§ **Records provided**
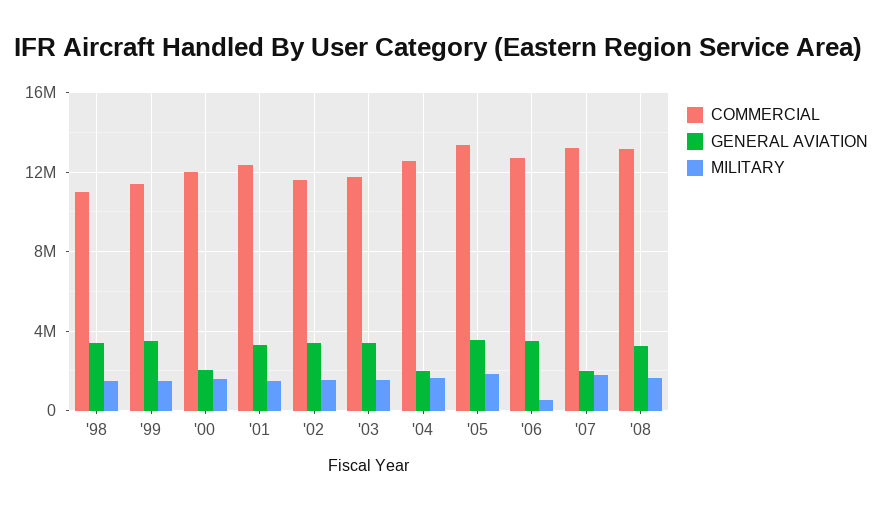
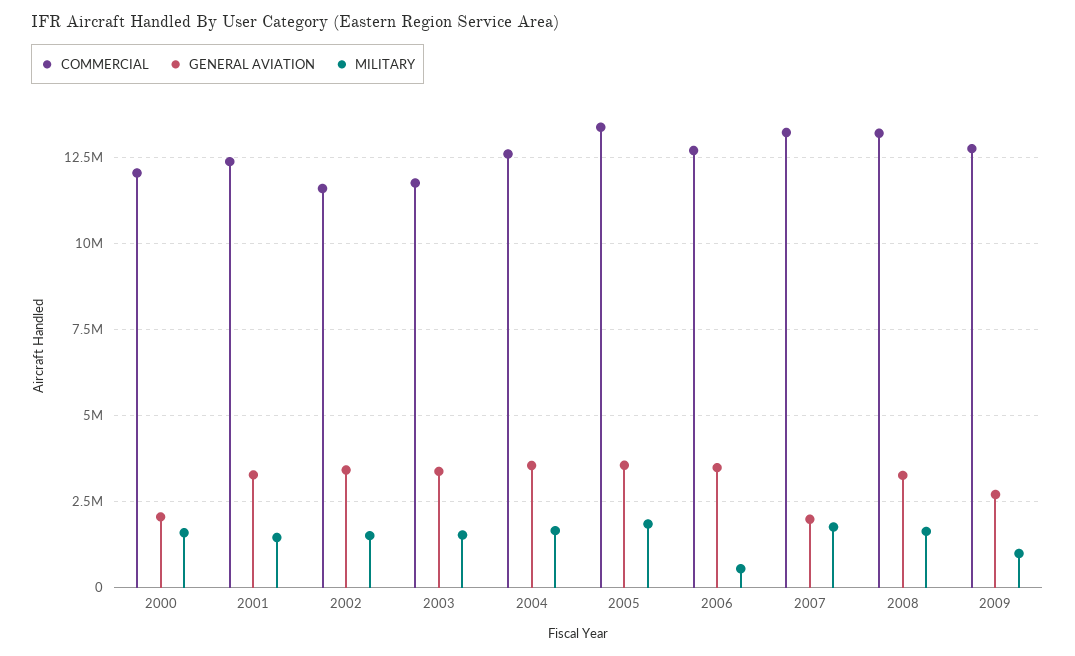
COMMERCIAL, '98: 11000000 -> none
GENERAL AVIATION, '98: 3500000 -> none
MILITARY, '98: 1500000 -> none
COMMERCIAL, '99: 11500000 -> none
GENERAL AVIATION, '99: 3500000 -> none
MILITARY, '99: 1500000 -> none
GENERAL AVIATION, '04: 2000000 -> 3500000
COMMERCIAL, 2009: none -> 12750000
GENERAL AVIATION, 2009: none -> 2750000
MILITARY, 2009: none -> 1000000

--

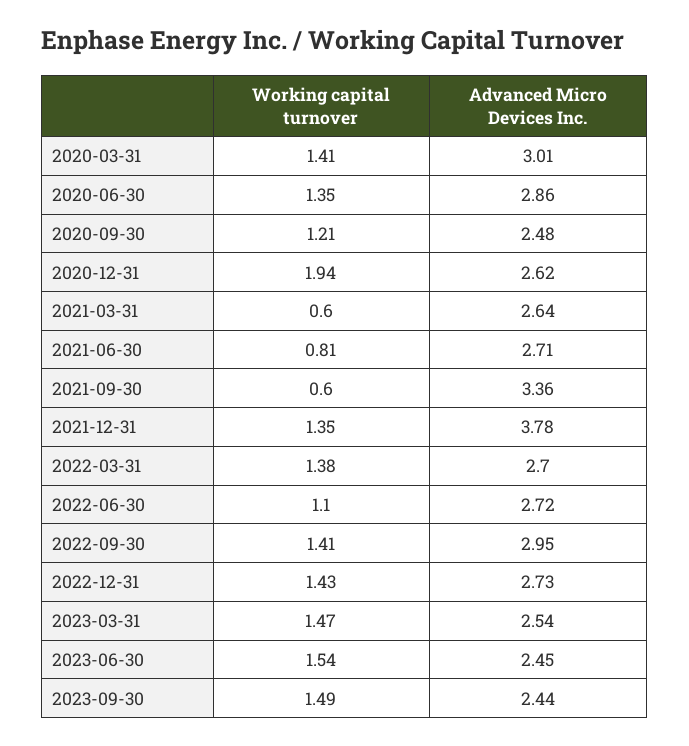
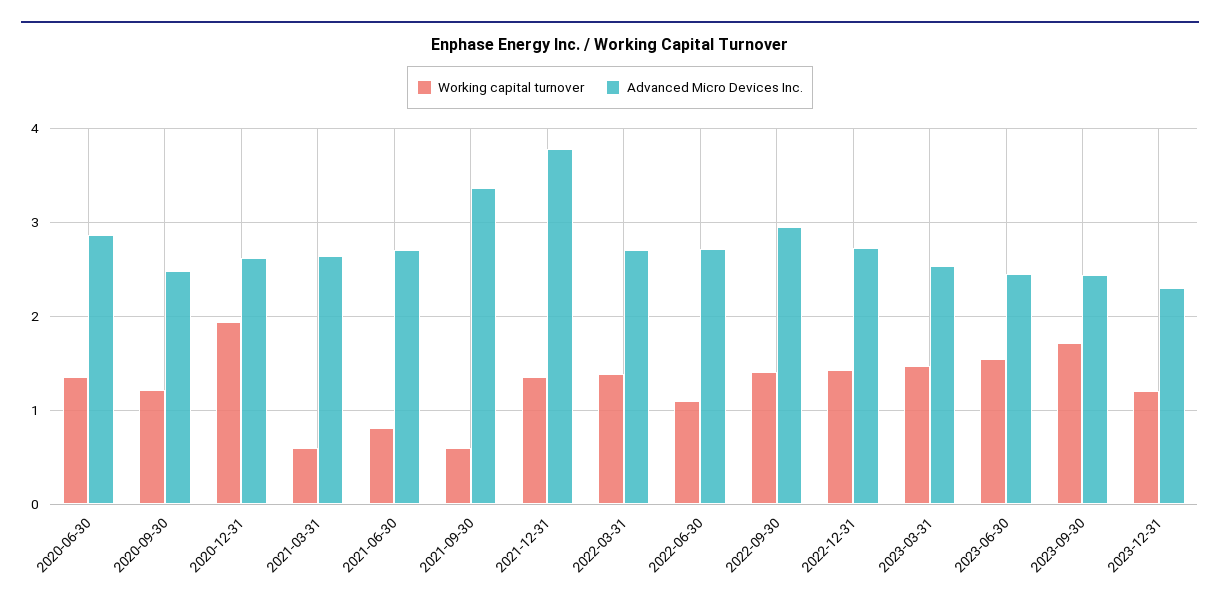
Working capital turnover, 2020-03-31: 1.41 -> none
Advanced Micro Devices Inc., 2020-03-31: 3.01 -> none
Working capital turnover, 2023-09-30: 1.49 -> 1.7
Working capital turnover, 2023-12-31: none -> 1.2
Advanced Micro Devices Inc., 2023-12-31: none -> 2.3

§ **Description of the task**
Could you restate, word for word, the lines above from the one with "GENERAL AVIATION, '98: 3500000 -> none" to the one with "MILITARY, 2009: none -> 1000000", both included?

§ **Output of the exercise**
GENERAL AVIATION, '98: 3500000 -> none
MILITARY, '98: 1500000 -> none
COMMERCIAL, '99: 11500000 -> none
GENERAL AVIATION, '99: 3500000 -> none
MILITARY, '99: 1500000 -> none
GENERAL AVIATION, '04: 2000000 -> 3500000
COMMERCIAL, 2009: none -> 12750000
GENERAL AVIATION, 2009: none -> 2750000
MILITARY, 2009: none -> 1000000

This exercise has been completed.